The feeling that you’ve gamed the system – that you don’t really deserve your successes – is surprisingly common in the modern workforce. People of all backgrounds, in all industries, grapple with it every day. It can lead to crippling perfectionism, inability to take credit for achievements, and lingering doubt over one’s professional abilities. It can even make people reluctant to voice really good ideas.
This feeling, known as “imposter syndrome,” was first identified in the 1970s, when researchers noticed a pattern among female students at a prestigious graduate school. Despite their demonstrably high levels of achievement, a large number described feelings of being phoney, lucky, deceptive, a fluke, or otherwise undeserving of the roles and opportunities they had rightfully earned.
For obvious and justified reasons, imposter syndrome is often discussed in the context of gender equality in the workplace. Pauline Rose Clance, one of the researchers who coined the term “imposter syndrome,” originally thought it was a gendered problem. But she later agreed – and a growing body of research confirms – that imposter syndrome is widespread among women and men.
“If I could do it all over again,” Clance said in an interview, “I would call it the impostor experience, because it’s not a syndrome or a complex or a mental illness, it’s something almost everyone experiences.”
Imposter syndrome is even noticeable among executives, who are usually thought to be the most self-assured and confident members of an organisation. Indeed, the prevalence of imposter syndrome among high achievers is part of what makes it so interesting (and worrisome) from a management perspective.
So where does imposter syndrome come from?
Thousands of books, articles, and blogs have worked hard to answer that question – but as Clance has pointed out, there is no clinical basis for imposter syndrome. Much of what’s said is anecdotal; but a common theme is that people who experience imposter syndrome are more likely to be driven, determined, and detail-oriented. Rather than rest on their laurels, high achievers look ahead to the next milestone.
If these sound like desirable qualities, it’s because they are! High achievers are innately dissatisfied – they’re hardwired to reach higher, push harder, go beyond what’s expected. Without individuals like this, how could high performing teams be possible?
But there’s another, more problematic side to that coin: Insecurity. The idea that success breeds confidence is true in many ways – but self-doubt rides on the coattails of new accomplishments and challenges.
A quote from Aristotle – “The more you know, the more you know you don’t know” – is frequently used in this context. No matter how far up the ladder some people climb, they’ll always wonder if they really earned it.
Aside from the internal mechanics of imposter syndrome (which can be far-reaching and speculative), external factors can play a role. Organisations with highly competitive cultures will often see higher levels of imposter syndrome in the workforce. When employees constantly evaluate their performance in comparison to others, a feedback loop of anxiety can develop. Instead of raw talent, the organisation gets a calculated, frenetic, or stifled performance.
Acts of favouritism and exclusion take a toll. A lack of diversity, and the absence of meaningful mentorship opportunities, can further exacerbate the problem. With the challenges of COVID and remote work, people and organisations may be even more susceptible to imposter syndrome and the costly dysfunction it creates over time.
What can we do to alleviate imposter syndrome?
The first step is to recognise the prevalence of imposter syndrome – or as the scholar who coined that term now calls it, the imposter experience.
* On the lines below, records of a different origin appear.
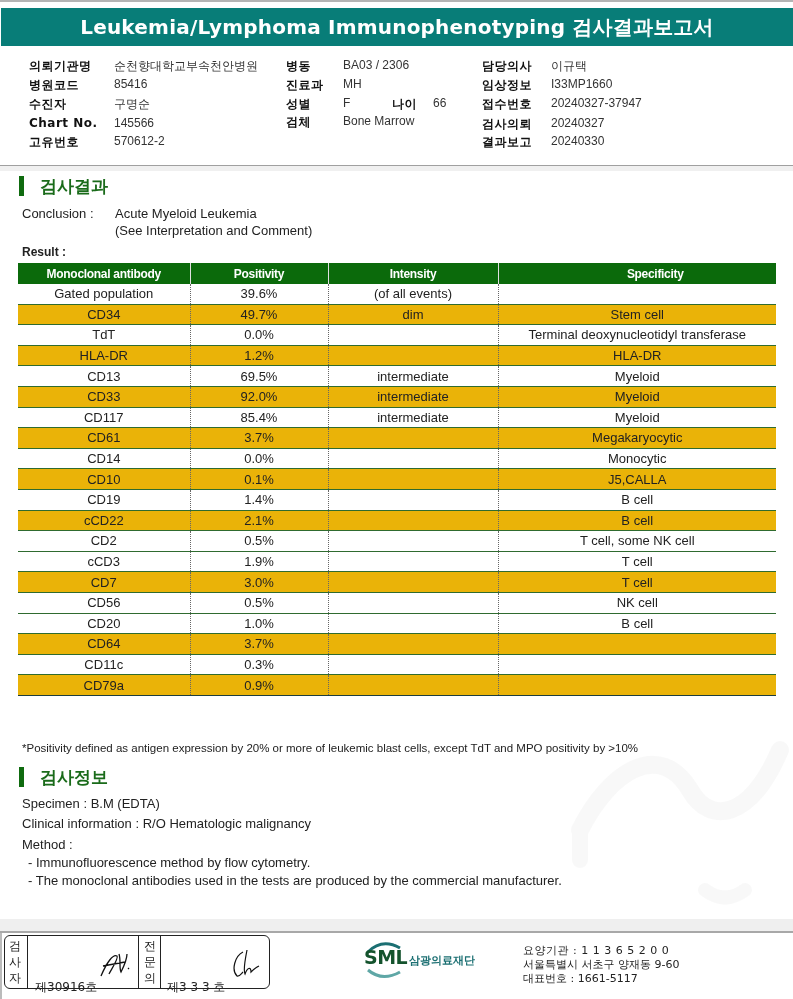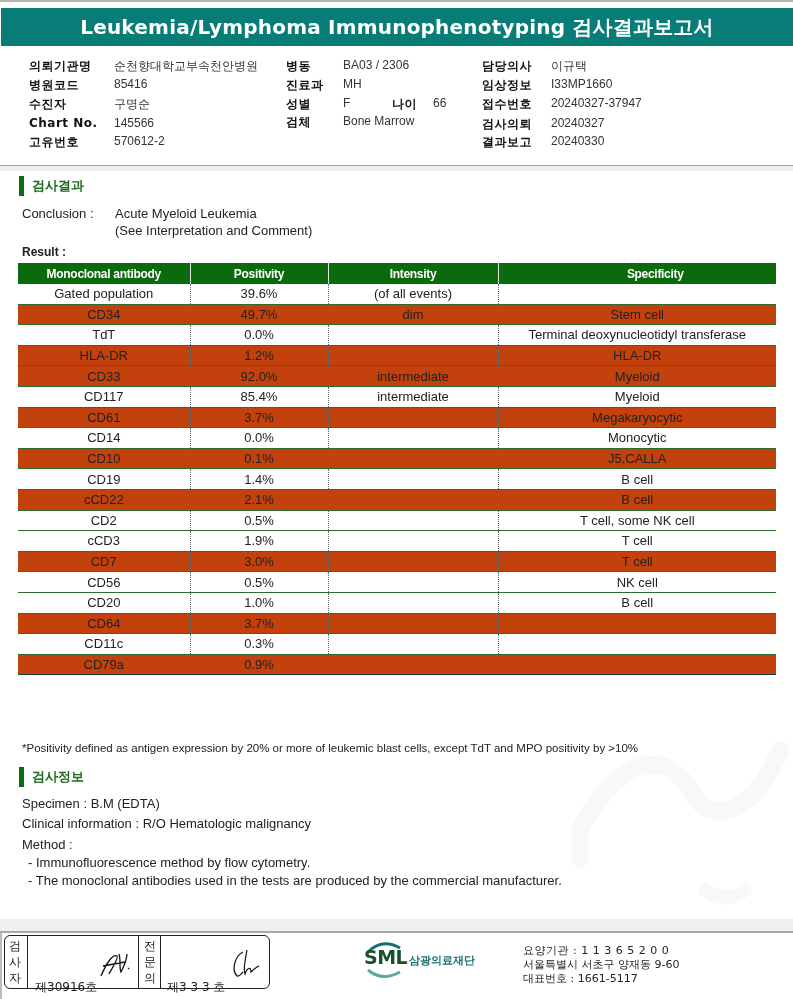--- a/index.html
+++ b/index.html
@@ -16,41 +16,41 @@
     line-height: 38px; letter-spacing: 0.2px;
   }
   .header-info { position: absolute; left: 0; top: 52px; width: 793px; height: 100px; }
   .hi { position: absolute; font-size: 12px; white-space: nowrap; }
   .hl { font-weight: bold; color: #111; font-family: "DejaVu Sans", sans-serif; letter-spacing: 0.5px; }
   .hv { color: #333; font-family: "Liberation Sans", sans-serif; font-size: 12px; }
   .sep-line { position: absolute; left: 0; top: 165px; width: 793px; height: 1px; background: #a0a0a0; }
   .sep-band { position: absolute; left: 0; top: 166px; width: 793px; height: 5px; background: #f0f0f0; }
 
   .section-title {
-    position: absolute; left: 19px; height: 20px; font-size: 13px; font-weight: bold;
-    color: #1a6b1a; padding-left: 8px; line-height: 20px;
+    position: absolute; left: 19px; height: 20px; font-size: 17px; font-weight: bold;
+    color: #1a6b1a; padding-left: 16px; line-height: 20px;
     border-left: 5px solid #0f6b0f;
   }
   .txt { position: absolute; font-family: "Liberation Sans", sans-serif; font-size: 13px; color: #222; white-space: nowrap; }
 
   table.result {
     position: absolute; left: 18px; top: 263px; width: 758px; border-collapse: collapse;
     font-family: "Liberation Sans", sans-serif; font-size: 13px; color: #222; table-layout: fixed;
   }
   table.result th {
     background: #0b6a0b; color: #fff; font-weight: bold; font-size: 12px; height: 21px;
     border-right: 1px solid #e0e0e0; text-align: center; padding: 0; letter-spacing: -0.3px;
   }
   table.result th:last-child { border-right: none; padding-left: 36px; }
   table.result td {
     height: 19.6px; padding: 0; text-align: center;
     border-bottom: 1px solid #2f6b2f; border-right: 1px dotted #666;
   }
   table.result td:last-child { border-right: none; }
-  table.result tr.alt td { background: #c2410c; }
+  table.result tr.alt td { background: #eab308; }
   table.result tr:last-child td { border-bottom: 1.5px solid #1d3d3d; }
 
   .watermark { position: absolute; left: 520px; top: 730px; width: 270px; height: 180px; opacity: 0.5; }
 
   .footer-band { position: absolute; left: 0; top: 919px; width: 793px; height: 12px; background: #efefef; }
   .footer-line { position: absolute; left: 0; top: 931px; width: 793px; height: 2px; background: #a8a8a8; }
   .footer-leftedge { position: absolute; left: 0; top: 933px; width: 2px; height: 66px; background: #bbb; }
 
   .sig-box {
     position: absolute; left: 4px; top: 935px; width: 264px; height: 52px;
@@ -153,20 +153,26 @@
         <td>TdT</td>
         <td>0.0%</td>
         <td></td>
         <td>Terminal deoxynucleotidyl transferase</td>
       </tr>
       <tr class="alt">
         <td>HLA-DR</td>
         <td>1.2%</td>
         <td></td>
         <td>HLA-DR</td>
+      </tr>
+      <tr>
+        <td>CD13</td>
+        <td>69.5%</td>
+        <td>intermediate</td>
+        <td>Myeloid</td>
       </tr>
       <tr class="alt">
         <td>CD33</td>
         <td>92.0%</td>
         <td>intermediate</td>
         <td>Myeloid</td>
       </tr>
       <tr>
         <td>CD117</td>
         <td>85.4%</td>

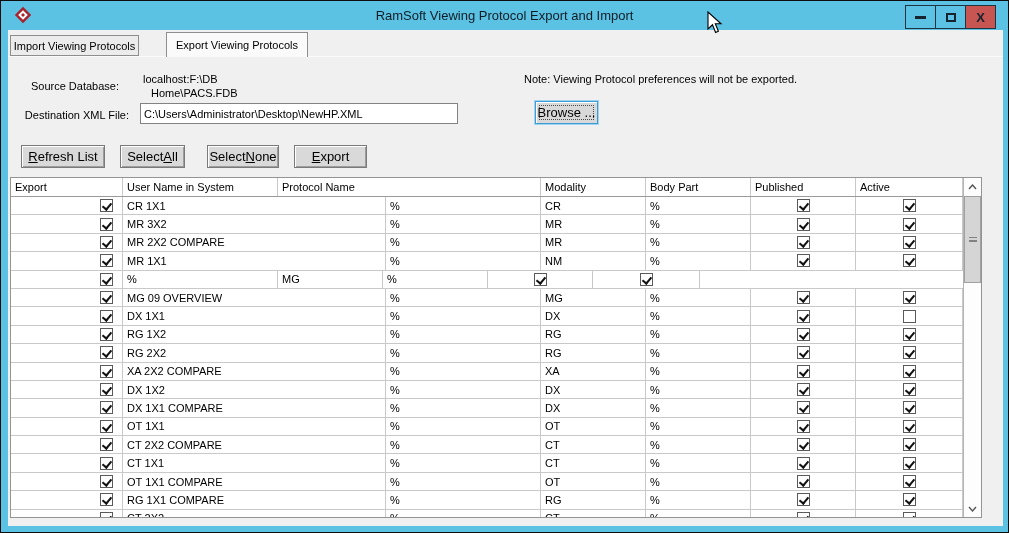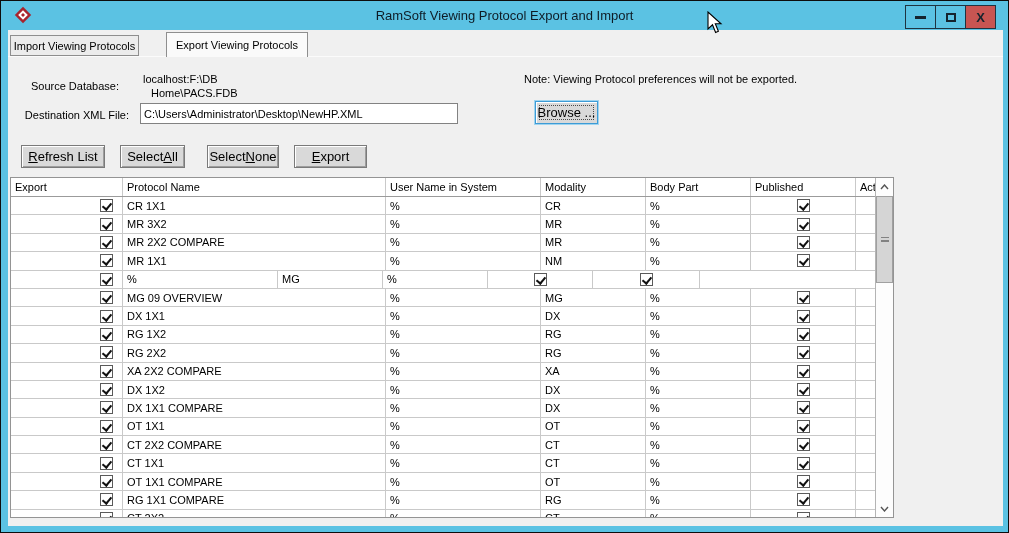--- a/index.html
+++ b/index.html
@@ -42,21 +42,21 @@
     font-family:"Liberation Sans", sans-serif; color:#000; }
   .btn{ position:absolute; height:23px; background:#d9d9d9;
     border:1px solid #7a7a7a;
     box-shadow: inset 1px 1px 0 #ffffff, inset -1px -1px 0 #9d9d9d;
     display:flex; align-items:center; justify-content:center;
     font-size:13px; color:#000; }
   .btn-focus{ border:1px solid #3d9bd6; box-shadow:0 0 0 1px #9fd4ef, inset 1px 1px 0 #ffffff; }
   .btn-focus::after{ content:""; position:absolute; left:3px; top:3px; right:3px; bottom:3px;
     border:1px dotted #4a4a4a; }
   
-  .grid{ position:absolute; left:9px; top:176px; width:884px; height:341px;
+  .grid{ position:absolute; left:9px; top:176px; width:972px; height:341px;
     background:#fff; border:1px solid #949494; display:flex; }
   .grid-main{ flex:1; display:flex; flex-direction:column; overflow:hidden; }
   .hrow{ display:flex; height:19px; border-bottom:1px solid #9b9b9b; flex:none; background:#fff; }
   .hcell{ border-right:1px solid #c9c9c9; padding-left:4px;
     display:flex; align-items:center; white-space:nowrap; overflow:hidden; }
   .rows{ flex:1; overflow:hidden; }
   .trow{ display:flex; height:18.4px; border-bottom:1px solid #c9c9c9; background:#fff; }
   .cell{ border-right:1px solid #c9c9c9; padding-left:4px;
     display:flex; align-items:center; white-space:nowrap; overflow:hidden; }
   .c0{ width:112px; flex:none; } .c1{ width:263px; flex:none; }
@@ -134,22 +134,22 @@
 
   <div class="btn" style="left:20px; top:144px; width:84px;"><u>R</u>efresh List</div>
   <div class="btn" style="left:119px; top:144px; width:65px;text-align:right;">Select <u>A</u>ll</div>
   <div class="btn" style="left:206px; top:144px; width:72px;">Select <u>N</u>one</div>
   <div class="btn" style="left:293px; top:144px; width:73px;"><u>E</u>xport</div>
 
   <div class="grid">
     <div class="grid-main">
       <div class="hrow" id="header-row">
           <div class="hcell c0">Export</div>
+          <div class="hcell c2">User Name in System</div>
           <div class="hcell c1">Protocol Name</div>
-          <div class="hcell c2">User Name in System</div>
           <div class="hcell c3">Modality</div>
           <div class="hcell c4">Body Part</div>
           <div class="hcell c5">Published</div>
           <div class="hcell c6">Active</div>
           <div class="hcell cf"></div>
         </div>
       <div class="rows" id="rows-container">
   <div class="trow">
     <div class="cell c0 cb-cell right">
       <span class="cb checked"></span>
Some degree of self-doubt is normal and healthy in the workplace, and we all experience it to one degree or another. To feel that we have arrived, and that all of our goals will certainly be accomplished, cuts against the work ethic and innovative spirit that drives organisations forward.
But the imposter experience, left unchecked, hampers organisational performance in too many ways to count. Transparent communication practices, robust feedback mechanisms, and mentorship opportunities can help foster a healthier, more trustworthy workplace. Above all, an inclusive and validating work culture will empower people to speak, collaborate, and take risks without debilitating feelings of fraudulence or inadequacy.
In terms of organisational performance, the simple things are often the most powerful; such as making sure every employee knows that they belong, that they’ve earned it, and that ideas – bad ones, good ones, unconventional ones – are the fuel that drives us all forward.